As conclusões constam do relatório final do Gabinete de Prevenção e Investigação de Acidentes com Aeronaves e de Acidentes Ferroviários (GPIAAF) ao acidente com o helicóptero de combate aos incêndios, ocorrido a 30 de agosto, em Cambres, Lamego, distrito de Viseu, que vitimou cinco militares da GNR/ Unidade de Emergência de Proteção e Socorro (UEPS).
Segundo os investigadores, existe «a normalização de desvios e a aceitação generalizada entre os envolvidos na atividade de combate aéreo aos incêndios das práticas de sobrevoo de determinadas áreas a baixa altitude, sem motivo operacional, pelas aeronaves afetas aos DECIR – Dispositivo Especial de Combate a Incêndios Rurais», distribuídas pelo país.
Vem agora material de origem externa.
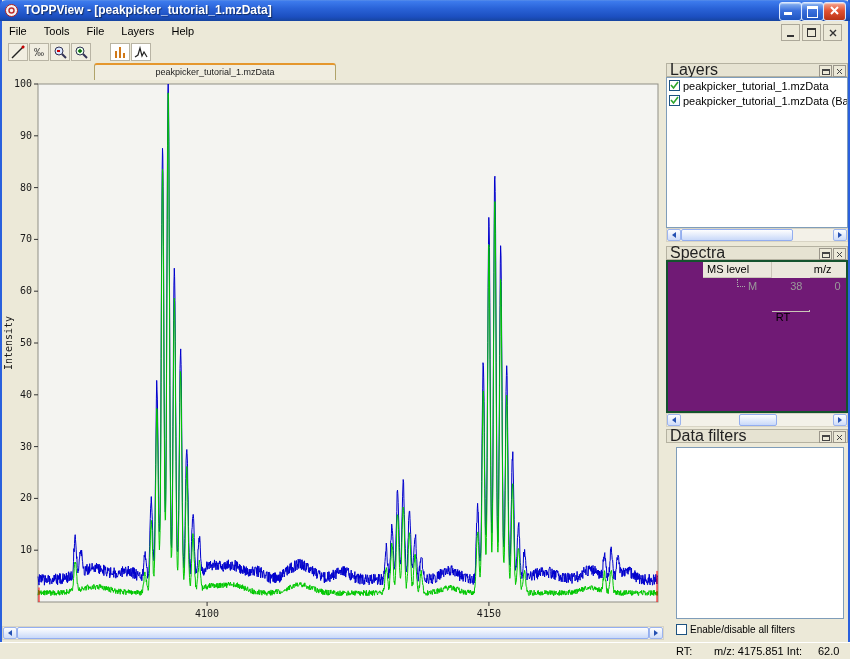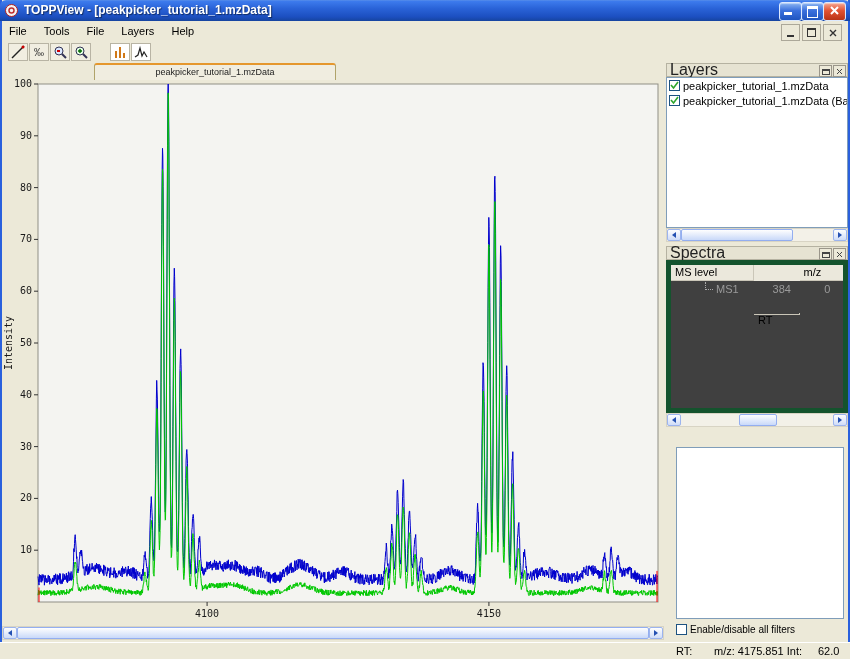"MS level" .spectra-table { background: #404040 -> #701a75; border: 5px solid #14532d -> 2px solid #14532d; padding-left: none -> 35px }
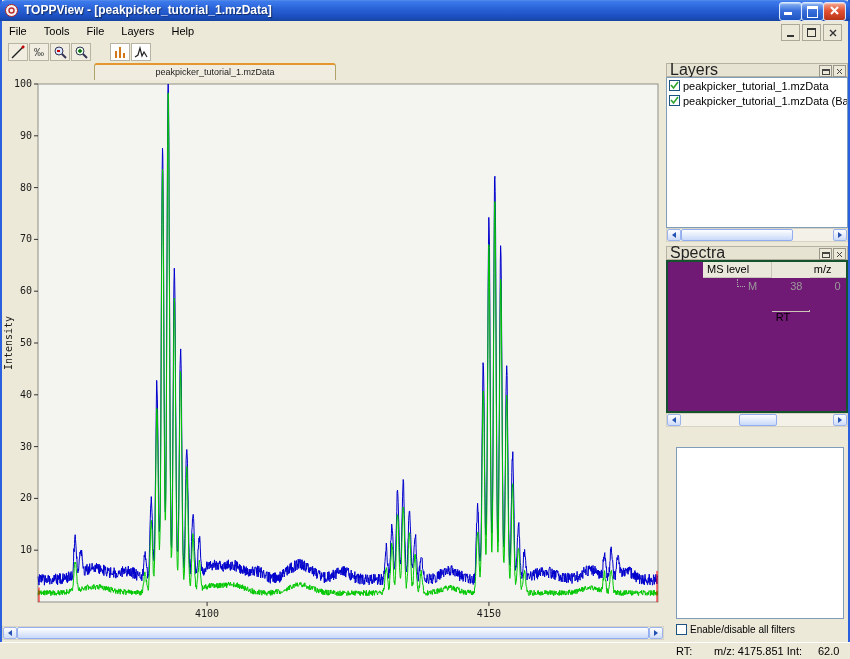"Data filters" div.panel-header { html: none -> <div> <span>Data filters</span> <div> <div> <svg> <rect></rect> <line></line> </svg> </div> <div> <svg> <path></path> </svg> </div> </div> </div> }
Sobre o acidente, o GPIAAF sustenta que «a decisão do piloto na escolha da trajetória de regresso à base» de Armamar, distrito de Viseu, após cancelada a missão de combate a um incêndio no concelho de Baião, distrito do Porto, ao sobrevoar o rio Douro «a elevada velocidade e baixa altitude, aumentando consideravelmente o risco do voo», contribuiu para a queda do AS350 — Écureuil.